58. Promise

2.8K 226 14
                                    









Tidak seperti hari-hari biasanya, hari ini Eila tampak murung. Sejak memasuki kelas, anak itu seolah tidak ada minat untuk mengikuti pelajaran atau sekadar berinteraksi. Ia juga menolak maju ke depan untuk bernyanyi, padahal biasanya dia yang paling semangat. Bahkan ketika diajak Anye, Lina, dan beberapa temannya yang lain untuk bermain, Eila lebih memilih duduk di bangkunya sambil menggenggam sebungkus Beng-Beng.

"Anak-anak," Miss Ajeng mendekat setelah sekian menit memperhatikan para muridnya yang mencoba membujuk Eila. "Kalian main dulu ya? Miss mau ngobrol berdua sama Eila."

"Oke, Miss."

Semuanya membubarkan diri.

Anye yang selalu dekat dengan Lina—selain Eila—berbalik meninggalkan kelas seraya berkata pada Lina di sebelahnya. "Nanti Anye yang beliin Eya cilor, Lina yang beliin es tehnya ya?"

"Okidah!" Lina menyatukan ibu jari dan jari telunjuk—membentuk huruf O.

"Aku nggak dibeliin?" protes Raffa.

Menyita perhatian Anye yang langsung pasang muka galak. "Sape lo?" sewotnya dengan gaya centil ala anak-anak TikTok.

Sementara Lina menjulurkan lidah dengan tampang mengejek. "Raffa seblak!"

"Lina papeda!" balas Raffa.

"Raffa sempolan!" Anye ikut-ikutan.

"Anye kopi!"

"Raffa banana roll!"

Kerandoman Anye dan kawan-kawan, menerbitkan senyum geli di wajah guru cantik yang baru saja melepas masa lajang tersebut. Hingga di detik kelima, para muridnya lenyap dari pandangan, fokus Miss Ajeng teralih pada Eila yang masih duduk cemberut—dengan sebungkus Beng-Beng di genggaman.

Perempuan berusia 25 tahun itu beranjak duduk di sebelah Eila. "Eila," panggilnya.

Eila tidak menjawab, namun kepalanya terangkat—menyambut tatapan sang guru.

"Itu yang dipegang Eila apa? Kayaknya enak deh," Miss Ajeng berbasa-basi.

"Ini Beng-Beng," Eila menunjukkan makanan manis di tangannya.

"Beli di mana sih? Miss sering lihat Eila makan Beng-Beng, tapi tiap Miss mau beli, Miss nggak tahu belinya di mana," pancing Miss Ajeng.

"Di walung ada," jawab Eila, dibarengi anggukkan. "Tapinya di Indomalet juga ada. Sama Apamat juga," beritahunya—meski dengan kalimat tak beraturan. "Tapinya ini Eya kemalen dibeliin Papa. Tapinya sekalang Papa tidak boleh dekat-dekat Eya."

Giliran Miss Ajeng yang mengangguk—sedikit paham. "Jadi karena Papa nggak boleh dekat-dekat Eila, makanya Eila sedih?"

"Betul sekali, Miss." Kelopak mata si bocah mulai berkaca-kaca.

"Mmm ..." Tubuh Miss Ajeng dicondongkan ke depan, agak membungkuk agar sejajar dengan sang murid. "Nggak boleh dekat-dekat, gimana?"

"Tadi Eya mau diantal Papa, tapi sama Mama tidak boleh.
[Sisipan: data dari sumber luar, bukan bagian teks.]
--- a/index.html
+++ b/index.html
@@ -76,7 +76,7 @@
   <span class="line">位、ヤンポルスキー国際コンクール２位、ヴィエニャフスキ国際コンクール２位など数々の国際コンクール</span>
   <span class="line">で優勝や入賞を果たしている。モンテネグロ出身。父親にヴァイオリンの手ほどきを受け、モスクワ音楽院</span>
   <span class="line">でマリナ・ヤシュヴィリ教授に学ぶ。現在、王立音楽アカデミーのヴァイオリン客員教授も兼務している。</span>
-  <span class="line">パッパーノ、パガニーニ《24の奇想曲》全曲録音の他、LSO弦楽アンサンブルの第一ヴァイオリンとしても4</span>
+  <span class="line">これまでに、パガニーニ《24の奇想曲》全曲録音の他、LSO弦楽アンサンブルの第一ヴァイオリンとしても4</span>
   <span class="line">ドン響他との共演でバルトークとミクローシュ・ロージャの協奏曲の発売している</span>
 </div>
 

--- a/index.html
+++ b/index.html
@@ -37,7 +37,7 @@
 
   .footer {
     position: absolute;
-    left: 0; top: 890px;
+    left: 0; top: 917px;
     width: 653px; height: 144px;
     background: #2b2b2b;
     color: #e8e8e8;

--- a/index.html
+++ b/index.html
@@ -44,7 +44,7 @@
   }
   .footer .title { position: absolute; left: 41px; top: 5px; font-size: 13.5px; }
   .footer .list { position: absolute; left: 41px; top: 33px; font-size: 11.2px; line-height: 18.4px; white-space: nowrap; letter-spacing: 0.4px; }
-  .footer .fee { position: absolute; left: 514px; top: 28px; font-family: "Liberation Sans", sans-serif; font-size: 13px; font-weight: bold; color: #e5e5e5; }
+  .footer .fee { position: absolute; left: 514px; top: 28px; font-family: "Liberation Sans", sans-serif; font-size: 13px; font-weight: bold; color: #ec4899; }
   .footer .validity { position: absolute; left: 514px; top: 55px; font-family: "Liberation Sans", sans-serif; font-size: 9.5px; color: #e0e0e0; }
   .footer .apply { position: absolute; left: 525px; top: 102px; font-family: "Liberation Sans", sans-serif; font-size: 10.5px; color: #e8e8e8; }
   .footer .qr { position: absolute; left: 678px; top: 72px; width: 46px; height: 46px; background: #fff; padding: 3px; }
Telus Mama malah-malah, bicalanya pake nada tinggi. Eya tidak like, Miss," beber Eila, diakhiri gelengan tegas—menandakan bahwa anak itu benar-benar terluka atas keputusan ibunya.

Dan sebagai orang tua kedua, Miss Ajeng pun memberi pengertian. Sambil dielusnya punggung kecil yang tampak lemah itu dengan gerakkan lembut, iris bening Miss Ajeng menatap sisi wajah Eila yang terlihat cantik dan menggemaskan. "Oh, mungkin Mama khawatir kalau Eila dan Papa sama-sama telat. Kan kalau nganterin Eila dulu, otomatis sampai kantornya telat. Nah, kalau telat, pasti Papa ditegur bosnya."